Task to carry out => How many lines in these records hold the string "none"? Reply with the number alone.

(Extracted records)
★ ★ ★ ★

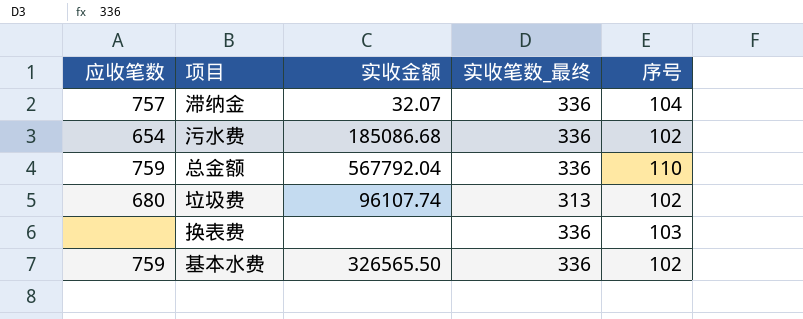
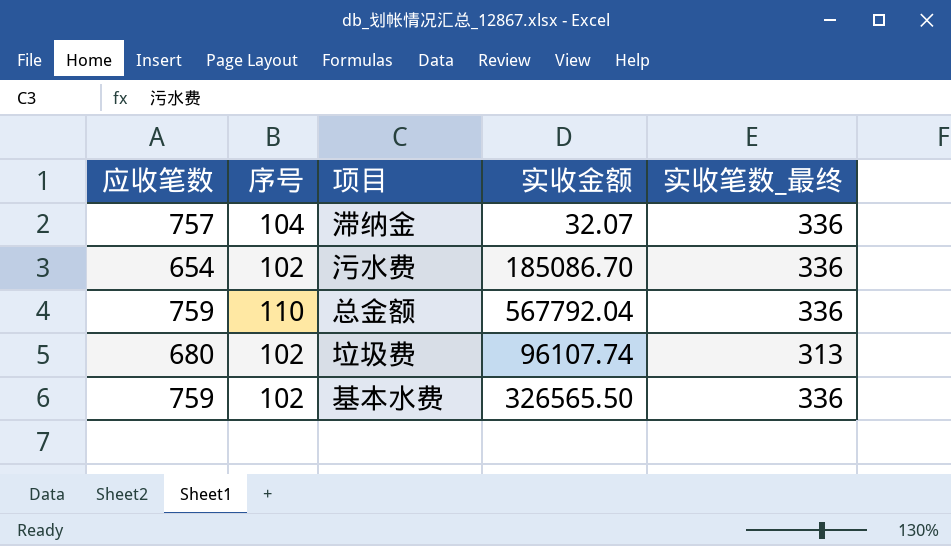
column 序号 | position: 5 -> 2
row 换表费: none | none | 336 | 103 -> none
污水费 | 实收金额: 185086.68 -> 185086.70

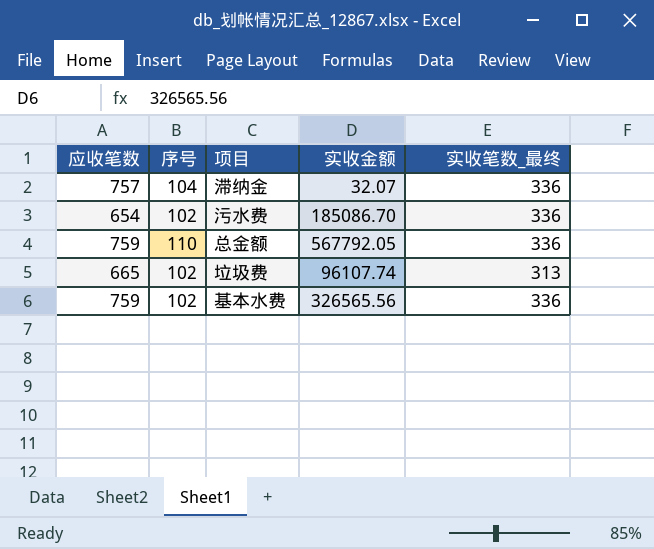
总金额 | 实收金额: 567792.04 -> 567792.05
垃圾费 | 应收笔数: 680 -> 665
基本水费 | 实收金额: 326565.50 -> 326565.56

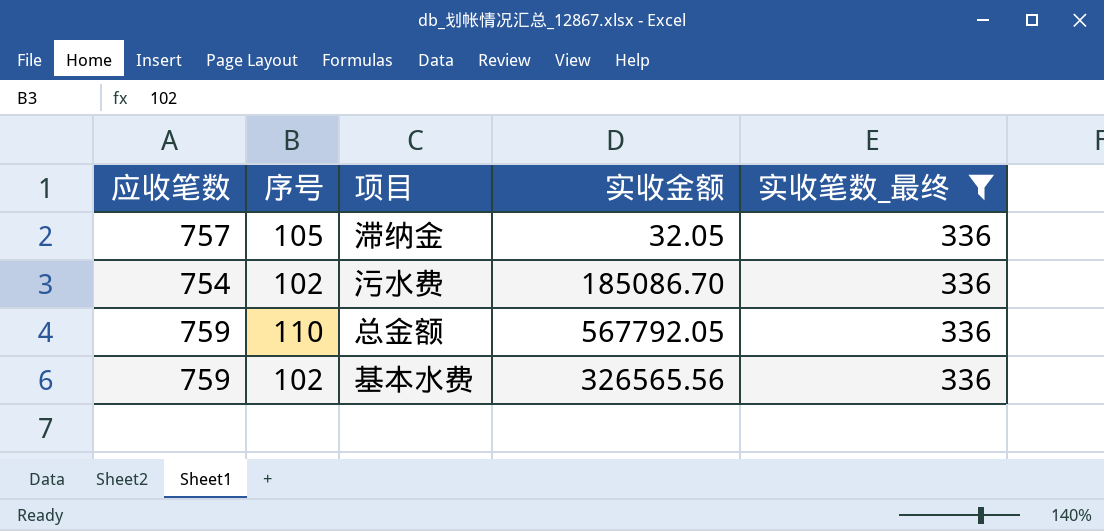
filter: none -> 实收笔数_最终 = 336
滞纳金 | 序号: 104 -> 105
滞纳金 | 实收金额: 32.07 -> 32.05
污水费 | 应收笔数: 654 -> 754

★ ★ ★ ★

Output for this exercise => 2